• _Assignment_:
Only the lines holding "none" are wanted. Copy every one from the records below.

• _Available data_:
- Opening Delimiter -

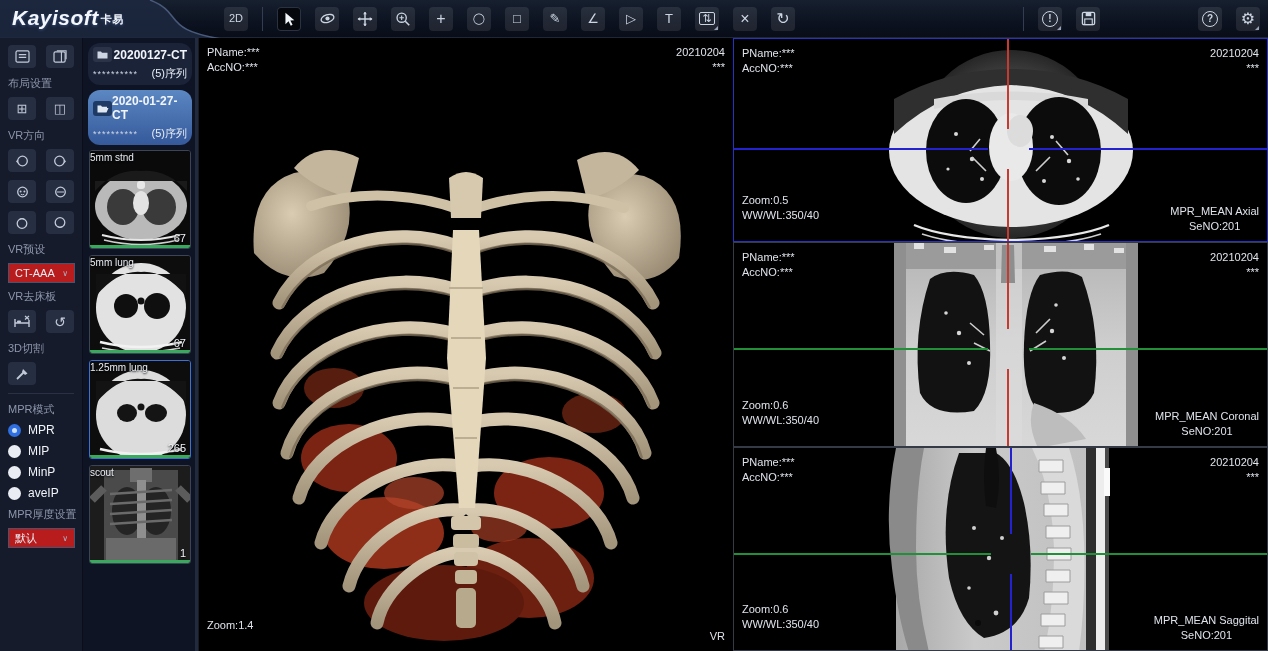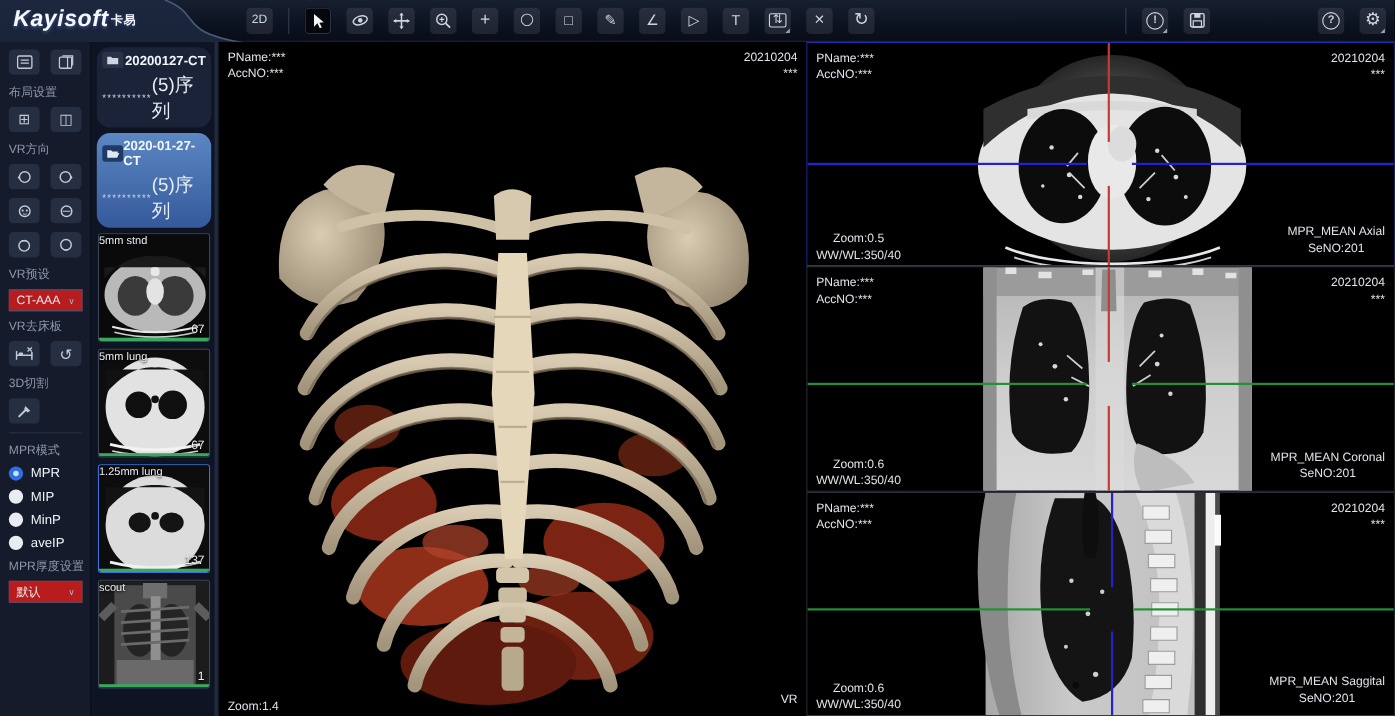--- a/index.html
+++ b/index.html
@@ -66,7 +66,7 @@
   .study-title { color:#f2f5fa; font-size:12px; font-weight:bold; }
   .study-bottom { display:flex; align-items:center; justify-content:space-between; margin-top:4px; }
   .study-masked { color:#cdd5e3; font-size:9px; letter-spacing:1px; }
-  .study-count { color:#e8edf5; font-size:17px; }
+  .study-count { color:#e8edf5; font-size:11px; }
   .thumb { position:relative; border:1px solid #3c4456; border-radius:3px; margin:4px 1px 6px 1px;
     height:99px; background:#05070c; overflow:hidden; cursor:pointer; }
   .thumb.selected { border-color:#3f6fd0; }

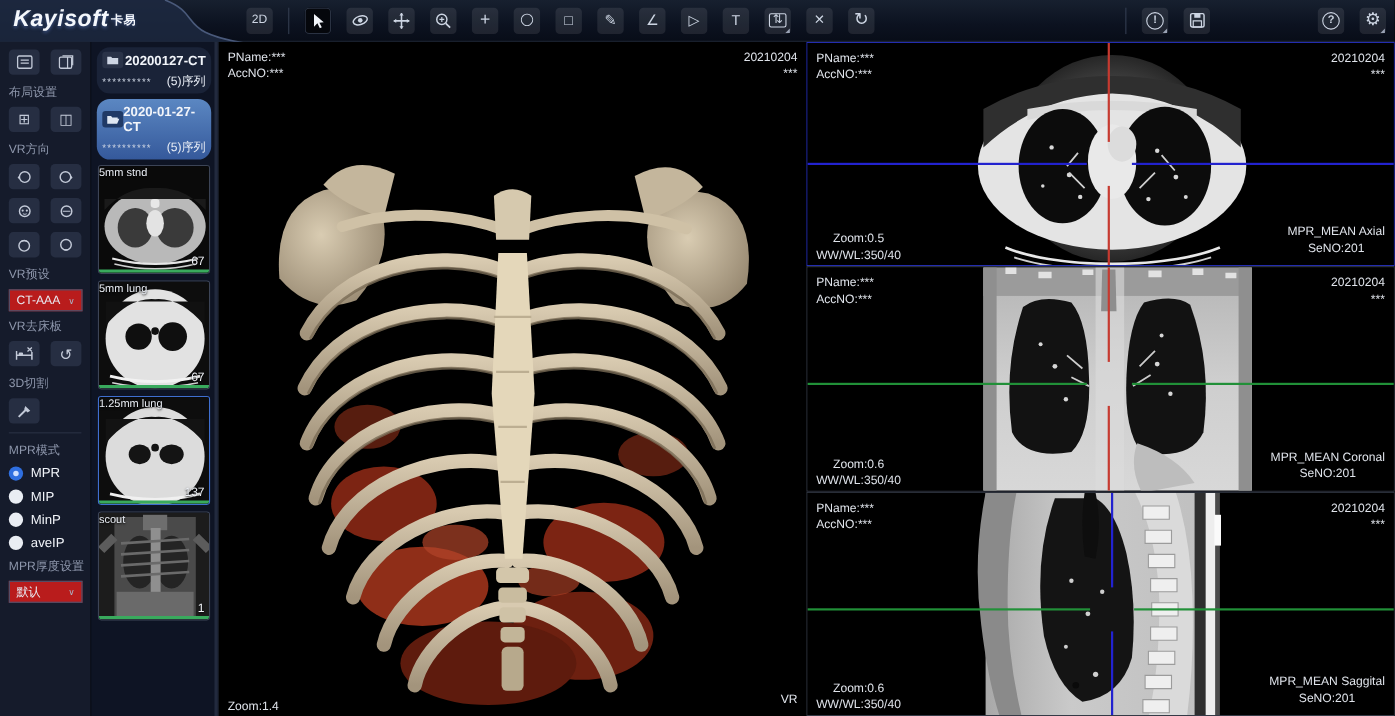--- a/index.html
+++ b/index.html
@@ -86,7 +86,7 @@
   .overlay-text { position:absolute; color:#dfe3ea; font-size:11px; line-height:15px; z-index:6; pointer-events:none; }
   .ot-tl { top:7px; left:8px; text-align:left; }
   .ot-tr { top:7px; right:8px; text-align:right; }
-  .ot-bl { bottom:1px; left:8px; text-align:center; }
+  .ot-bl { bottom:18px; left:8px; text-align:left; }
   .ot-br { bottom:7px; right:8px; text-align:center; }
   .canvas-svg { position:absolute; left:0; top:0; z-index:1; }
   .xline { position:absolute; z-index:4; }

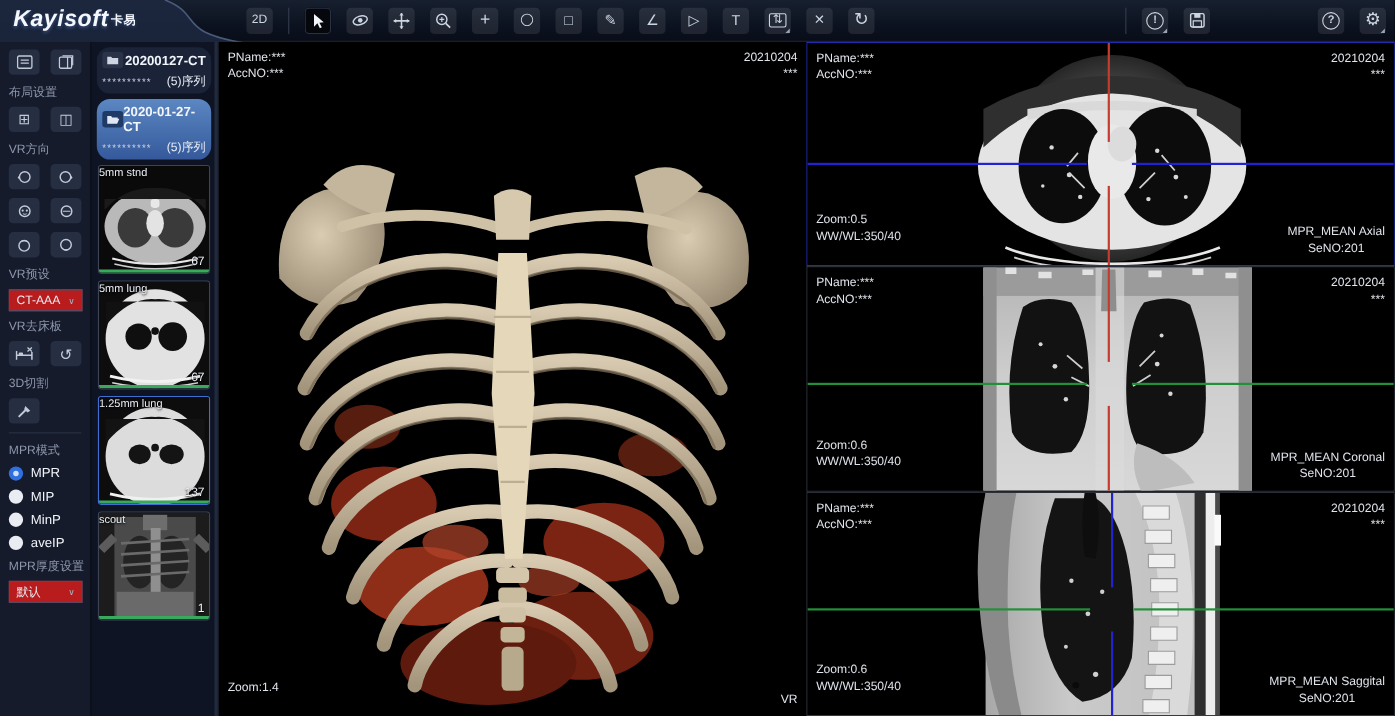--- a/index.html
+++ b/index.html
@@ -392,7 +392,7 @@
         <circle cx="51" cy="46" r="3.5" fill="#141414"></circle>
         <path d="M10,88 Q51,98 92,88" stroke="#f0f0f0" stroke-width="2.5" fill="none"></path>
       </svg>
-      <div class="thumb-count">137</div>
+      <div class="thumb-count">265</div>
       <div class="thumb-progress"></div>
     </div>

- Closing Delimiter -

• _Task answer_:
   .overlay-text { position:absolute; color:#dfe3ea; font-size:11px; line-height:15px; z-index:6; pointer-events:none; }
         <path d="M10,88 Q51,98 92,88" stroke="#f0f0f0" stroke-width="2.5" fill="none"></path>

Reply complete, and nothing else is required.